Underestimating sandbox security. "We will just run it in a Docker container" is a start, not a complete security model. You also need: resource limits (CPU, memory, time), network restrictions (block all outbound traffic or restrict to specific endpoints), filesystem isolation (no access to host filesystem), process limits (no fork bombs), and input sanitization (no shell injection through code string construction). Production sandboxes like E2B, Modal, and Fly.io handle most of this for you.
Not handling code execution failures. Generated code fails more often than tool calls. Syntax errors, runtime exceptions, import errors for unavailable libraries, infinite loops. Your system needs to catch these failures, present them to the model, and let it retry with corrected code. Most successful implementations allow two or three retry attempts with error feedback.
Ignoring output validation. Just because code executed successfully does not mean the output is correct. A chart might have swapped axes. A calculation might use the wrong formula. Consider adding a validation step where the model reviews the code output before presenting it to the user, especially for high-stakes computations.
Making the sandbox too restrictive. If the sandbox does not have the libraries the model needs (pandas, numpy, matplotlib, scipy), the model will fail on common tasks.
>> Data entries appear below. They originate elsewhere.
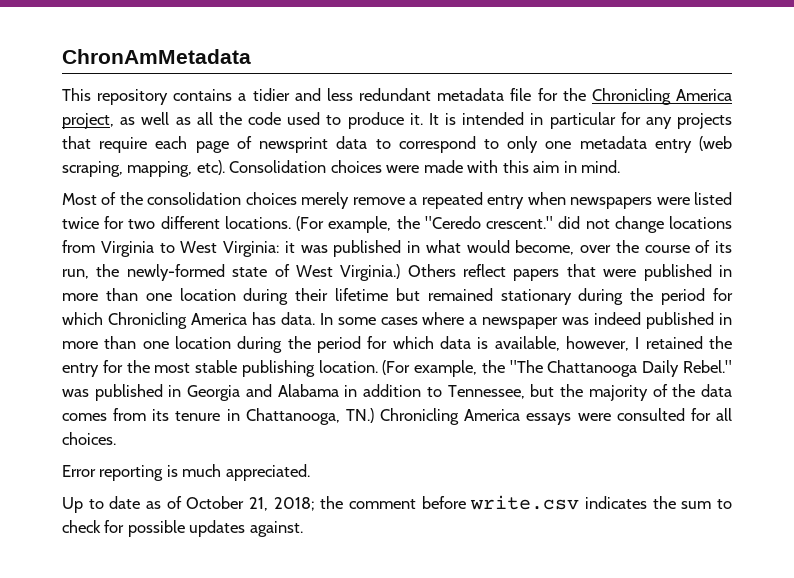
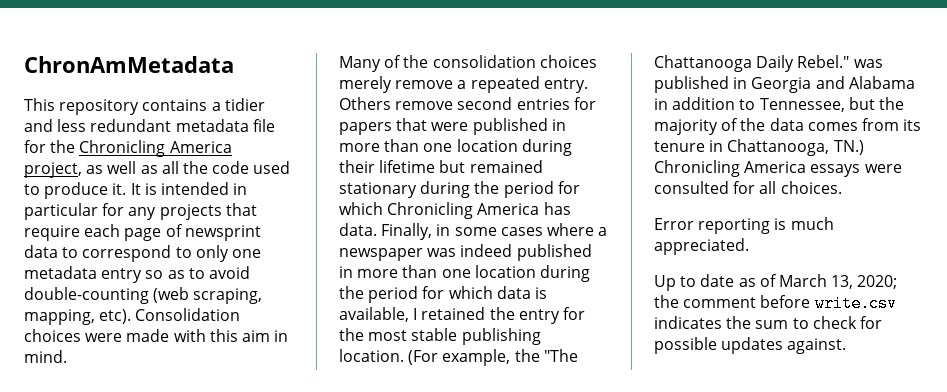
(692, 146) none -> [145,266,250,279] [24,287,149,304] so as to avoid double-counting
[62,193,97,205] Most -> [339,56,381,72] Many
[487,192,732,209] [62,216,733,233] [62,240,732,257] [62,264,507,281] entry when newspapers were listed twice for two different locations. (For example, the "Ceredo crescent." did not change locations from Virginia to West Virginia: it was published in what would become, over the course of its run, the newly-formed state of West Virginia.) Others reflect -> [543,78,588,93] [339,97,596,110] entry. Others remove second entries for
[319,313,333,325] In -> [381,223,451,240] Finally, in
[566,336,629,351] however, -> (409, 314) none
[186,496,315,511] October 21, 2018; -> [778,274,898,289] March 13, 2020;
Pre-install the libraries your use case requires. If you are too restrictive, the model will try to work around the restrictions, which often produces worse results than just providing the right tools.
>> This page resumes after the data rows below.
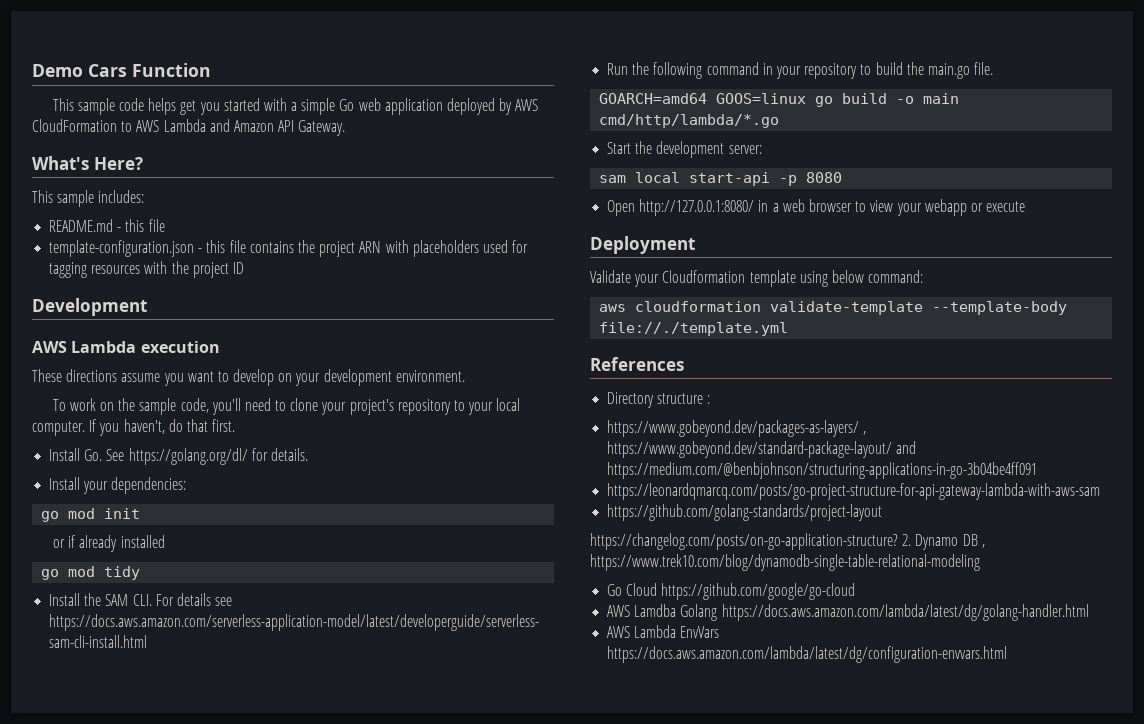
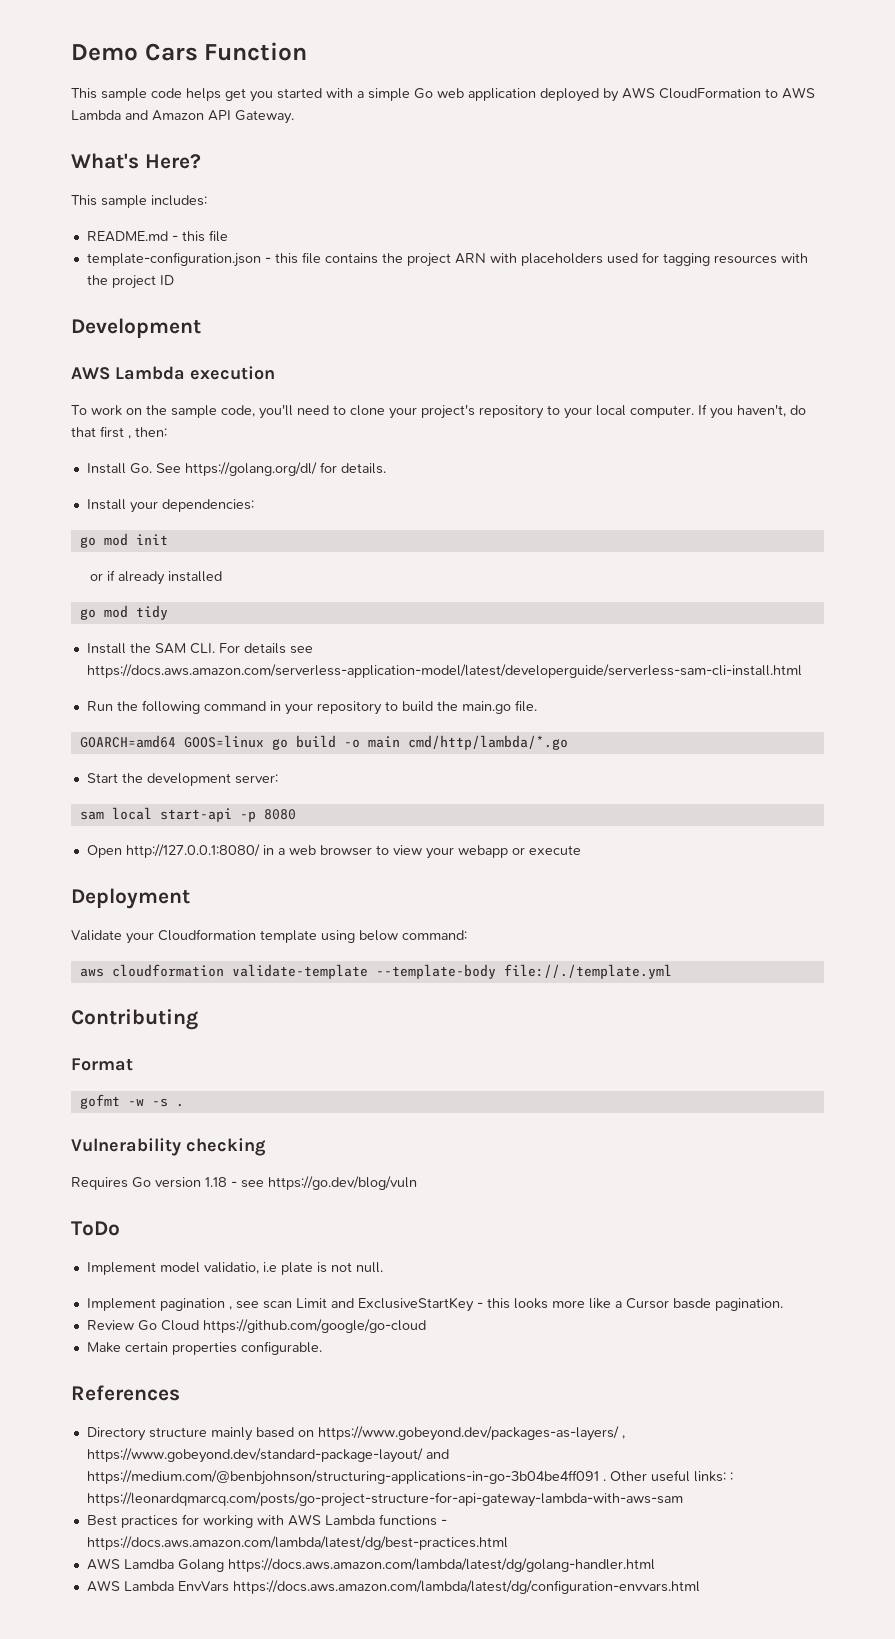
[32,369,465,386] // These directions assume you want to develop on your development environment. -> (275, 373) none
[212,419,236,432] first. -> [100,426,167,439] first , then:
(789, 329) none -> [71,1009,198,1030] [71,1058,133,1071] [79,1094,184,1109] [71,1138,266,1156] [71,1176,417,1190] [71,1221,120,1236] [86,1262,383,1275] [86,1297,783,1312] [86,1319,426,1333] [86,1341,322,1355] // Contributing // Format // gofmt -w -s . // Vulnerability checking // Requires Go version 1.18 - see https://go.dev/blog/vuln // ToDo // Implement model validatio, i.e plate is not null. // Implement pagination , see scan Limit and ExclusiveStartKey - this looks more like a Cursor basde pagination. // Review Go Cloud https://github.com/google/go-cloud // Make certain properties configurable.
[707,395,711,404] : // -> [210,1427,314,1441] mainly based on
[607,483,1101,500] [607,504,883,521] [590,533,985,550] [590,554,980,571] [607,583,856,600] // https://leonardqmarcq.com/posts/go-project-structure-for-api-gateway-lambda-with-aws-sam // https://github.com/golang-standards/project-layout // https://changelog.com/posts/on-go-application-structure? 2. Dynamo DB , https://www.trek10.com/blog/dynamodb-single-table-relational-modeling // Go Cloud https://github.com/google/go-cloud -> [602,1470,733,1482] [86,1492,683,1507] [86,1514,447,1528] [86,1536,508,1550] . Other useful links: : https://leonardqmarcq.com/posts/go-project-structure-for-api-gateway-lambda-with-aws-sam // Best practices for working with AWS Lambda functions - https://docs.aws.amazon.com/lambda/latest/dg/best-practices.html

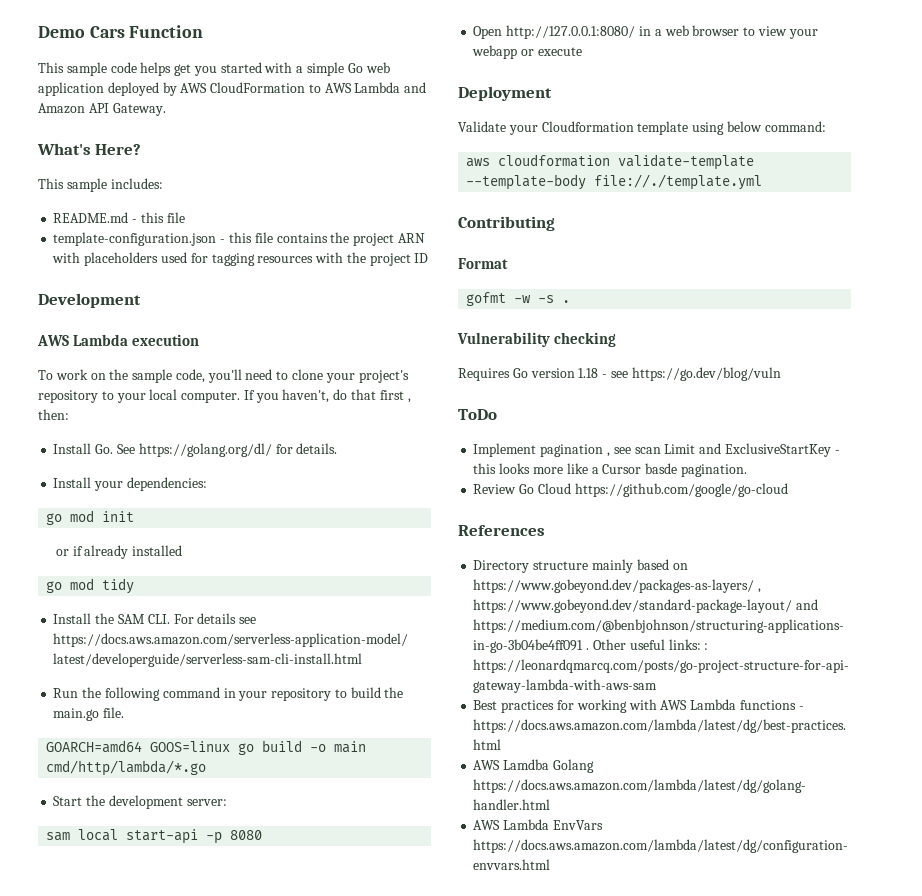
[86,1262,383,1275] // Implement model validatio, i.e plate is not null. -> (497, 414) none
[86,1341,322,1355] // Make certain properties configurable. -> (788, 490) none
Not logging generated code. Unlike tool calls (which have structured logs: tool name, parameters, result), code execution produces opaque logs unless you explicitly capture the generated code, its output, and any errors. For debugging, auditing, and monitoring, you need to log the full code string alongside the execution result.
References
- Schick, T., et al. "Toolformer: Language Models Can Teach Themselves to Use Tools." NeurIPS 2023.
- Qin, Y., et al. "Tool Learning with Foundation Models." 2024.
- OpenAI. "Function Calling." API Documentation. 2024.
- Anthropic. "Tool Use." API Documentation. 2024.
- Chen, B., et al. "ChatCoT: Tool-Augmented Chain-of-Thought Reasoning on Chat-based Large Language Models." 2023.
- E2B. "Open-Source Sandboxes for AI-Generated Code." 2024.